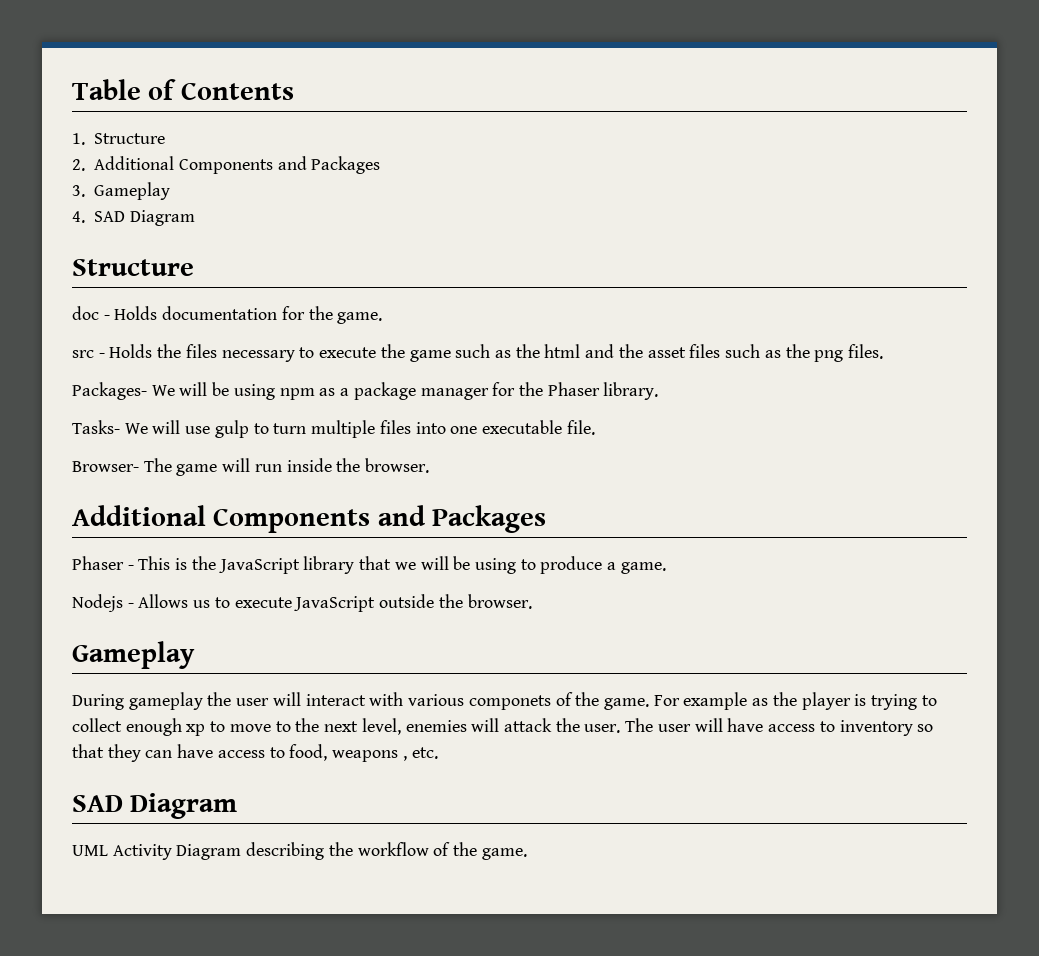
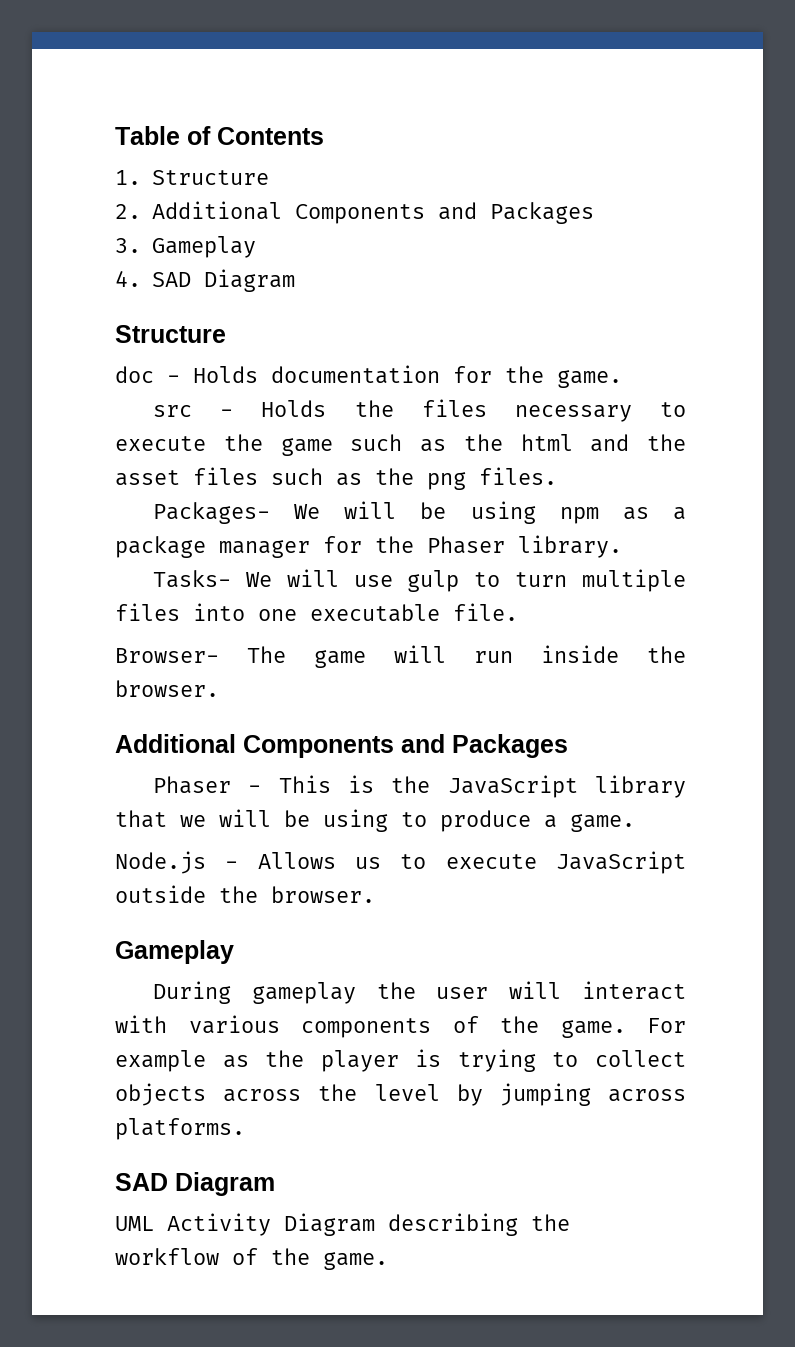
- Nodejs - Allows us to execute JavaScript outside the browser.
+ Node.js - Allows us to execute JavaScript outside the browser.
- During gameplay the user will interact with various componets of the game.
+ During gameplay the user will interact with various components of the game.
- For example as the player is trying to collect enough xp to move to the next level, enemies will attack the user. The user will have access to inventory so that they can have access to food, weapons , etc.
+ For example as the player is trying to collect objects across the level by jumping across platforms.

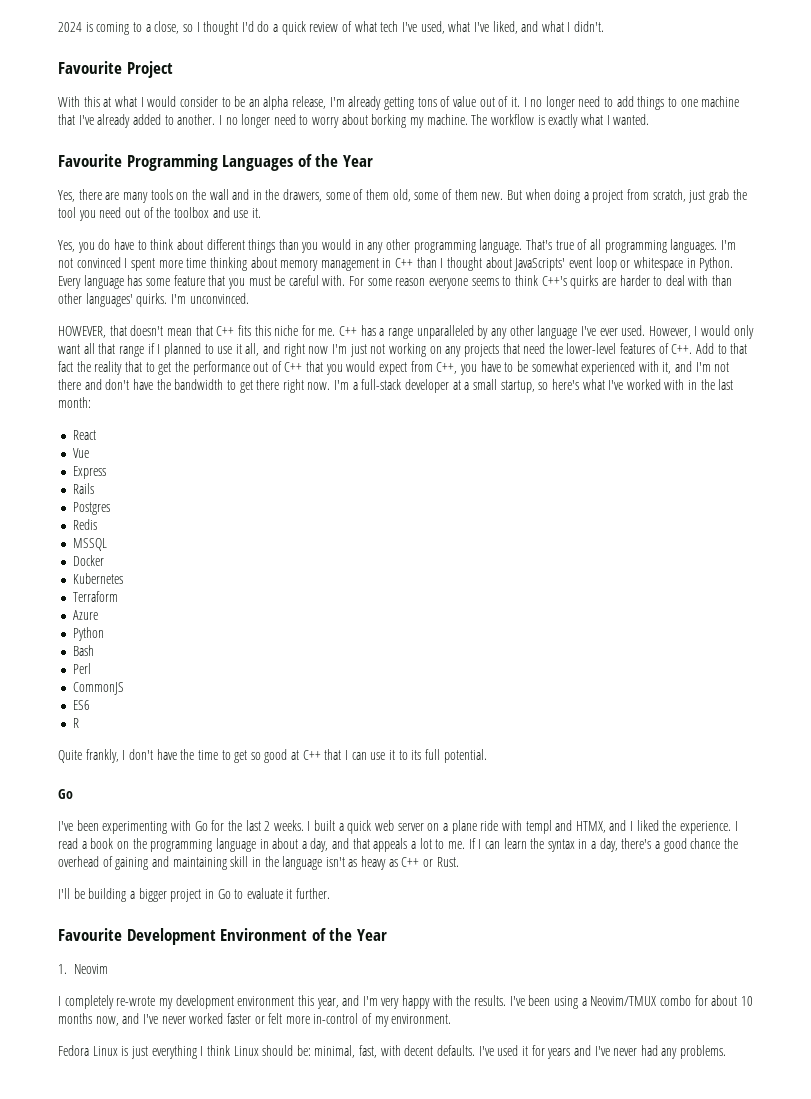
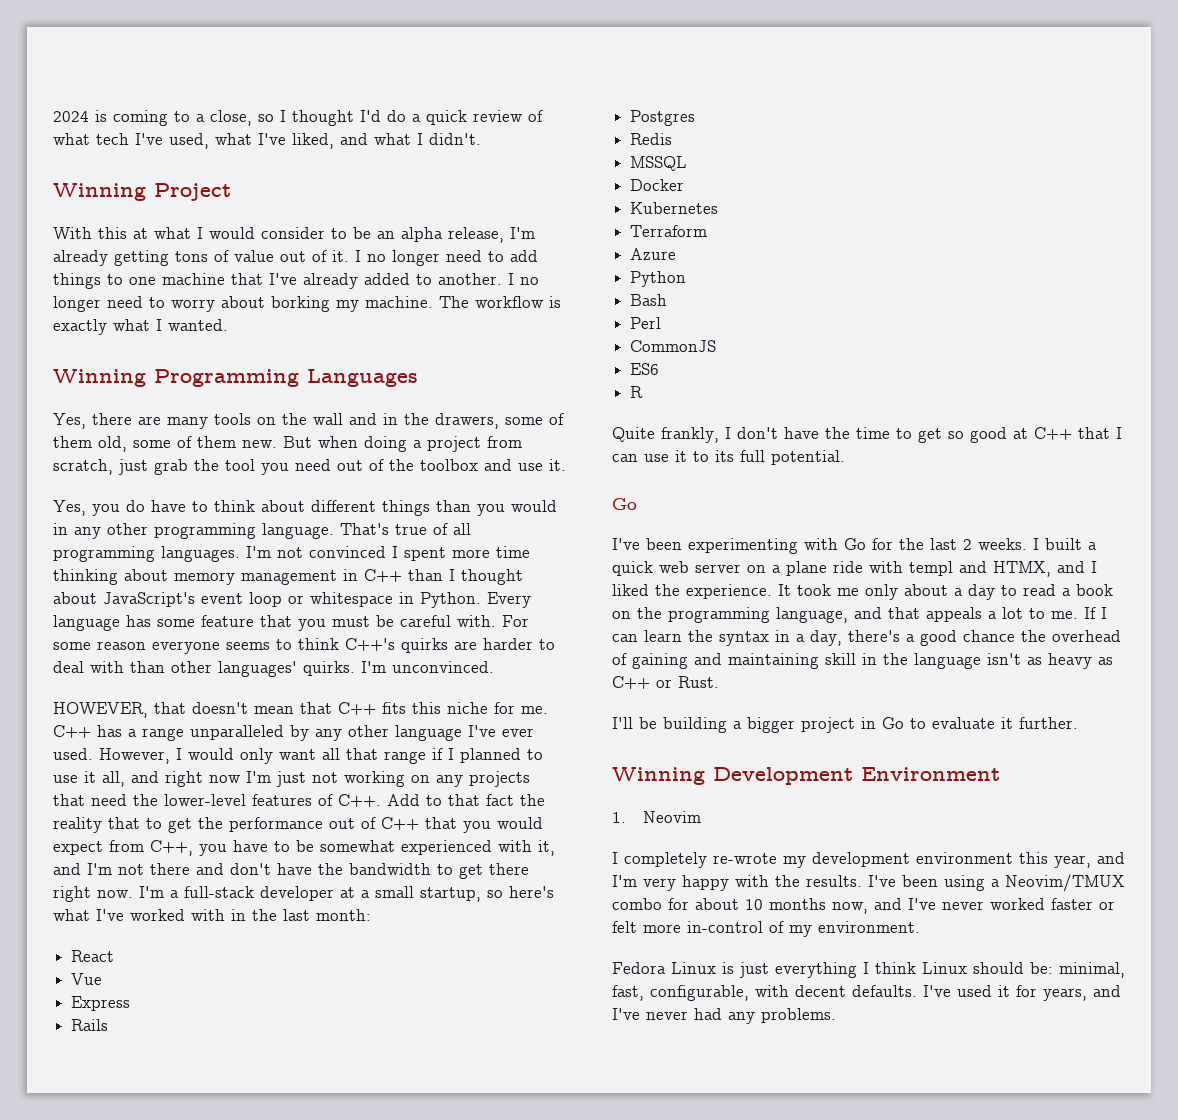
- Favourite Project
+ Winning Project
- Favourite Programming Languages of the Year
+ Winning Programming Languages
- I'm not convinced I spent more time thinking about memory management in C++ than I thought about JavaScripts' event loop or whitespace in Python.
+ I'm not convinced I spent more time thinking about memory management in C++ than I thought about JavaScript's event loop or whitespace in Python.
- I read a book on the programming language in about a day, and that appeals a lot to me.
+ It took me only about a day to read a book on the programming language, and that appeals a lot to me.
- Favourite Development Environment of the Year
+ Winning Development Environment
- Fedora Linux is just everything I think Linux should be: minimal, fast, with decent defaults.
+ Fedora Linux is just everything I think Linux should be: minimal, fast, configurable, with decent defaults.
- I've used it for years and I've never had any problems.
+ I've used it for years, and I've never had any problems.

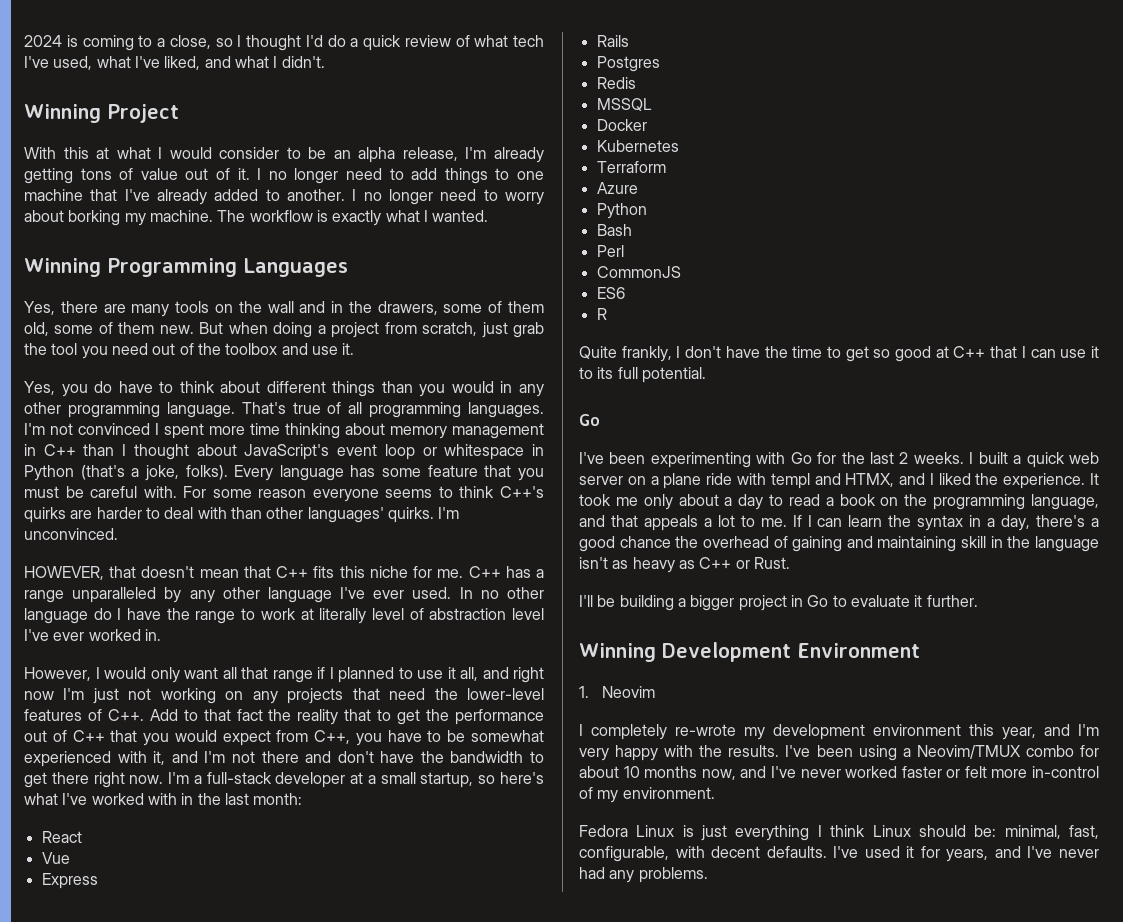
- I'm not convinced I spent more time thinking about memory management in C++ than I thought about JavaScript's event loop or whitespace in Python.
+ I'm not convinced I spent more time thinking about memory management in C++ than I thought about JavaScript's event loop or whitespace in Python (that's a joke, folks).
- C++ has a range unparalleled by any other language I've ever used. However, I would only want all that range if I planned to use it all, and right now I'm just not working on any projects that need the lower-level features of C++. Add to that fact the reality that to get the performance out of C++ that you would expect from C++, you have to be somewhat experienced with it, and I'm not there and don't have the bandwidth to get there right now.
+ C++ has a range unparalleled by any other language I've ever used. In no other language do I have the range to work at literally level of abstraction level I've ever worked in.
+ However, I would only want all that range if I planned to use it all, and right now I'm just not working on any projects that need the lower-level features of C++. Add to that fact the reality that to get the performance out of C++ that you would expect from C++, you have to be somewhat experienced with it, and I'm not there and don't have the bandwidth to get there right now.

* _WHAT IS REQUIRED_: Only the lines above starting at the one containing "- Fedora Linux" and ending at the one containing "years, and I've never had any problems.", both included, are to be returned, exactly as they read.

* _SOLUTION BELOW_:
- Fedora Linux is just everything I think Linux should be: minimal, fast, with decent defaults.
+ Fedora Linux is just everything I think Linux should be: minimal, fast, configurable, with decent defaults.
- I've used it for years and I've never had any problems.
+ I've used it for years, and I've never had any problems.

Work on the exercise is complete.